**TASK TO COMPLETE**
Return only the lines from the top of the material through the line marked by "validation script with JSON output", unaltered.

**DATASET RECORDS**

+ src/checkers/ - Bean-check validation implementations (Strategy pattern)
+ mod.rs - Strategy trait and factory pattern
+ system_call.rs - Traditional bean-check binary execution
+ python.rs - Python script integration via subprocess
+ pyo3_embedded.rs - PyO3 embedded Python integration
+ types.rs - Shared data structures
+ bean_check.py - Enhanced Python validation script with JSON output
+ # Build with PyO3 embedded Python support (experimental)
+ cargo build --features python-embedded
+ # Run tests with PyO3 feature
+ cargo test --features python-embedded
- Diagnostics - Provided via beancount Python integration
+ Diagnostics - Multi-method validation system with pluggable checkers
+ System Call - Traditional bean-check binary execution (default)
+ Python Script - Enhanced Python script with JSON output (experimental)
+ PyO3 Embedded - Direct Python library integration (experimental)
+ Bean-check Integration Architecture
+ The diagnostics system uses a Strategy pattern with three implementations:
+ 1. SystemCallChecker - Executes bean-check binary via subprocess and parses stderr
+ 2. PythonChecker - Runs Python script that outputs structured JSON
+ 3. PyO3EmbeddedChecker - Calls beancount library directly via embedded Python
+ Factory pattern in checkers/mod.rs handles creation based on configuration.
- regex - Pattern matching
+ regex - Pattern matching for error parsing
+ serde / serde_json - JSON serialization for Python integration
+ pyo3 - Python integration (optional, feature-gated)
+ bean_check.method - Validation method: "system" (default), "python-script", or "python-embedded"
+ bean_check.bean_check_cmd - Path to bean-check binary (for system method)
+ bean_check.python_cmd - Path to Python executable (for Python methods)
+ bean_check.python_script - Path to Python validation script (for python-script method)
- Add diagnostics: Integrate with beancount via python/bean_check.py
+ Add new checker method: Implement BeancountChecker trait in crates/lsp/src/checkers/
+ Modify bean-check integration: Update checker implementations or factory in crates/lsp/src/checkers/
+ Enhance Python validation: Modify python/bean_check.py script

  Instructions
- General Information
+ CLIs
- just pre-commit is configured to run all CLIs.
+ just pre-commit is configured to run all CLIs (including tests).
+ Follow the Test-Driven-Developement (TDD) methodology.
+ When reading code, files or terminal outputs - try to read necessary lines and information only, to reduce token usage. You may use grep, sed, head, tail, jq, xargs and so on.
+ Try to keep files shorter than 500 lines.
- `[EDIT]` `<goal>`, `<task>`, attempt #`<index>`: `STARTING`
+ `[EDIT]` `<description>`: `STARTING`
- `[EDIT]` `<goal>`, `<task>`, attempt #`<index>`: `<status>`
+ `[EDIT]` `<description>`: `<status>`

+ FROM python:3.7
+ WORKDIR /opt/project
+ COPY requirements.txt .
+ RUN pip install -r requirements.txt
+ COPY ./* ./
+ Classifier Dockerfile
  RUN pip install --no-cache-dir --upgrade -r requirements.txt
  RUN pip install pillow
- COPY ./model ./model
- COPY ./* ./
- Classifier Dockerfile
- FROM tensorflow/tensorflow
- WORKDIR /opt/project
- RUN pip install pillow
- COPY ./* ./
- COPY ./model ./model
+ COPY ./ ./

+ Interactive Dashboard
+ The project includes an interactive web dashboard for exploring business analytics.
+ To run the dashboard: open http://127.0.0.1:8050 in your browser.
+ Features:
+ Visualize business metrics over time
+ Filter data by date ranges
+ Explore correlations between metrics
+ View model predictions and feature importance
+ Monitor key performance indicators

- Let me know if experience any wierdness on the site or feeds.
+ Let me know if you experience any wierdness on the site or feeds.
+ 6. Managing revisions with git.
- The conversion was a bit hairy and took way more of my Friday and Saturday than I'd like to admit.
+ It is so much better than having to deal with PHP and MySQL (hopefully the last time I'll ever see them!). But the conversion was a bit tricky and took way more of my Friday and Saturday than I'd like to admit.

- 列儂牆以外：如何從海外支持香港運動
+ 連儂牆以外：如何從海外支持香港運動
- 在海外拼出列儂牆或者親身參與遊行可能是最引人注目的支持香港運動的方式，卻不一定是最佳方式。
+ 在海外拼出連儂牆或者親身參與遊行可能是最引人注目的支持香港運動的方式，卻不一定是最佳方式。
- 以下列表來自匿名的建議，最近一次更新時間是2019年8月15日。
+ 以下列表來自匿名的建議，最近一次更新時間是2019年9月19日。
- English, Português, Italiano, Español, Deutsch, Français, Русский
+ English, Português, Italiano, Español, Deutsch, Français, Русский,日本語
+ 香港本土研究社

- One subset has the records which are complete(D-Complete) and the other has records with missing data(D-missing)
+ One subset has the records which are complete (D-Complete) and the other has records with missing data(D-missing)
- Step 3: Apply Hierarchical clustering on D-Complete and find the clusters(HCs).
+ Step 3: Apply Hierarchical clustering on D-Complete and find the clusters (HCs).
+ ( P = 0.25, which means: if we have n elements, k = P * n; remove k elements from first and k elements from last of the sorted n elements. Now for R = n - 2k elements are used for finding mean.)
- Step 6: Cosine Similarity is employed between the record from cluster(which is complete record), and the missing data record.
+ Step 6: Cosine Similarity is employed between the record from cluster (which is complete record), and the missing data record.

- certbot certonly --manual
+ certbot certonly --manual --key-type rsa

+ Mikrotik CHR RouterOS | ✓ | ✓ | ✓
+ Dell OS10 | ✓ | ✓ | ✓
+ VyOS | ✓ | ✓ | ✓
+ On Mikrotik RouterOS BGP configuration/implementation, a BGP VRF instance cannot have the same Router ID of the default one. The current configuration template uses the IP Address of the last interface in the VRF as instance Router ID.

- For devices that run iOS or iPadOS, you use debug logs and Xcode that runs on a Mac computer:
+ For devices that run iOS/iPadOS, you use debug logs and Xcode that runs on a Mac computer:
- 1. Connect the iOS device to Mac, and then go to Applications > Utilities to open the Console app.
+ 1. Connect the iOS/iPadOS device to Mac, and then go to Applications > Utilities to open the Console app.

**REPLY TO THE TASK**
+ src/checkers/ - Bean-check validation implementations (Strategy pattern)
+ mod.rs - Strategy trait and factory pattern
+ system_call.rs - Traditional bean-check binary execution
+ python.rs - Python script integration via subprocess
+ pyo3_embedded.rs - PyO3 embedded Python integration
+ types.rs - Shared data structures
+ bean_check.py - Enhanced Python validation script with JSON output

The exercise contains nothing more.